- The chemical formula for the highly toxic cyanide ion is CN-. These are also Chuck Norris' initials. This is not a coincidence.
- Chuck Norris once ate three 72 oz. steaks in one hour. He spent the first 45 minutes having sex with his waitress.
- In the Words of Julius Caesar, "Veni, Vidi, Vici, Chuck Norris". Translation: I came, I saw, and I was roundhouse-kicked inthe face by Chuck Norris.
- Chuck Norris' house has no doors, only walls that he walks through.
- Chuck Norris had to stop washing his clothes in the ocean. The tsunamis were killing people.
- Chuck Norris breaks RSA 128-bit encrypted codes in milliseconds.
- Chuck Norris? sperm is so badass, he had sex with Nicole Kidman, and 7 months later she prematurely gave birth to a Ford Excursion.
- Chuck Norris eats steak for every single meal. Most times he forgets to kill the cow.
- Chuck Norris doesn't read books. He stares them down until he gets the information he wants.
- In the movie "The Matrix", Chuck Norris is the Matrix. If you pay close attention in the green "falling code" scenes, you can make out the faint texture of his beard.
- Chuck Norris can win at solitaire with only 18 cards.
- The class object inherits from Chuck Norris
- Chuck Norris doesn't go on the internet, he has every internet site stored in his memory. He refreshes webpages by blinking.
- Chuck Norris sleeps with a pillow under his gun.
- Everybody loves Raymond. Except Chuck Norris.
- When Chuck Norris has sex with a man, it won't be because he is gay. It will be because he has run out of women.
- Chuck Norris doesn't daydream. He's too busy giving other people nightmares.
- Chuck Norris invented the internet? just so he had a place to store his porn.
- According to the Bible, God created the universe in six days. Before that, Chuck Norris created God by snapping his fingers.
- If you were somehow able to land a punch on Chuck Norris your entire arm would shatter upon impact. This is only in theory, since, come on, who in their right mind would try this?

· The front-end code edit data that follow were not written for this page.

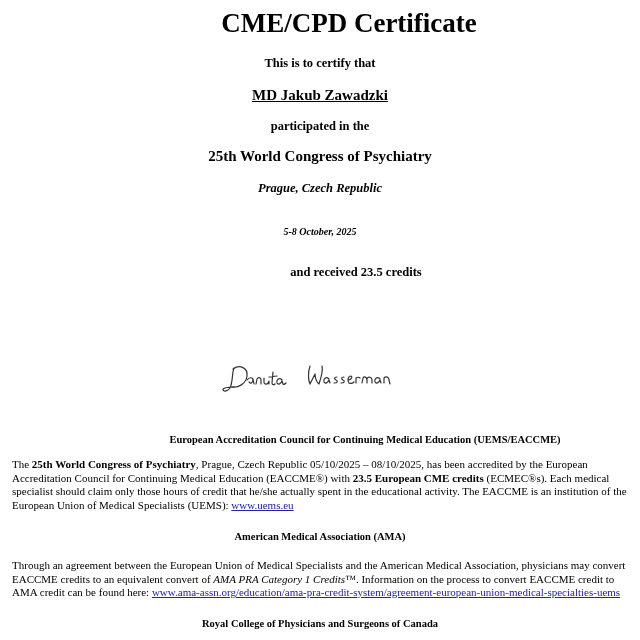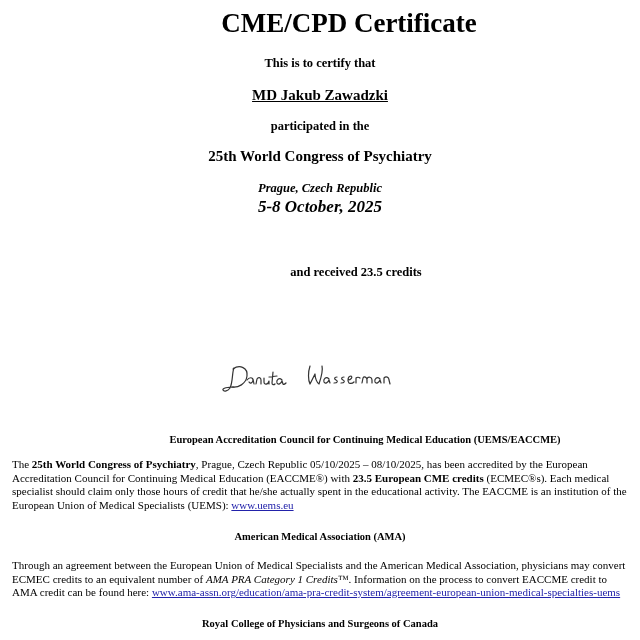--- a/index.html
+++ b/index.html
@@ -59,22 +59,22 @@
       font-weight: bold;
       line-height: 20px;
     }
     .location {
       top: 180px;
       font-size: 12.5px;
       font-style: italic;
       line-height: 16px;
     }
     .dates {
-      top: 199px;
-      font-size: 17px;
+      top: 224px;
+      font-size: 10px;
       font-style: italic;
       line-height: 16px;
     }
     .credits {
       top: 264px;
       font-size: 12.5px;
       line-height: 16px;
       padding-left: 36px;
     }
     .signature {
@@ -163,19 +163,19 @@
     <span class="line"><span>The </span><b>25th World Congress of Psychiatry</b><span>, Prague, Czech Republic 05/10/2025 – 08/10/2025, has been accredited by the European</span></span>
     <span class="line"><span>Accreditation Council for Continuing Medical Education (EACCME®) with </span><b>23.5 European CME credits</b><span> (ECMEC®s). Each medical</span></span>
     <span class="line">specialist should claim only those hours of credit that he/she actually spent in the educational activity. The EACCME is an institution of the</span>
     <span class="line"><span>European Union of Medical Specialists (UEMS): </span><a class="link">www.uems.eu</a></span>
   </div>
 
   <div class="center section-heading h-ama">American Medical Association (AMA)</div>
 
   <div class="para p-ama">
     <span class="line">Through an agreement between the European Union of Medical Specialists and the American Medical Association, physicians may convert</span>
-    <span class="line"><span>ECMEC credits to an equivalent number of </span><i>AMA PRA Category 1 Credits™</i><span>. Information on the process to convert EACCME credit to</span></span>
+    <span class="line"><span>EACCME credits to an equivalent convert of </span><i>AMA PRA Category 1 Credits™</i><span>. Information on the process to convert EACCME credit to</span></span>
     <span class="line"><span>AMA credit can be found here: </span><a class="link">www.ama-assn.org/education/ama-pra-credit-system/agreement-european-union-medical-specialties-uems</a></span>
   </div>
 
   <div class="center section-heading h-rcps">Royal College of Physicians and Surgeons of Canada</div>
 
 </div>
 
 </body></html>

- A movie scene depicting Chuck Norris losing a fight with Bruce Lee was the product of history's most expensive visual effect. When adjusted for inflation, the effect cost more than the Gross National Product of Paraguay.
- Chuck Norris is the only man who has, literally, beaten the odds. With his fists.
- Chuck Norris lost his virginity before his dad did.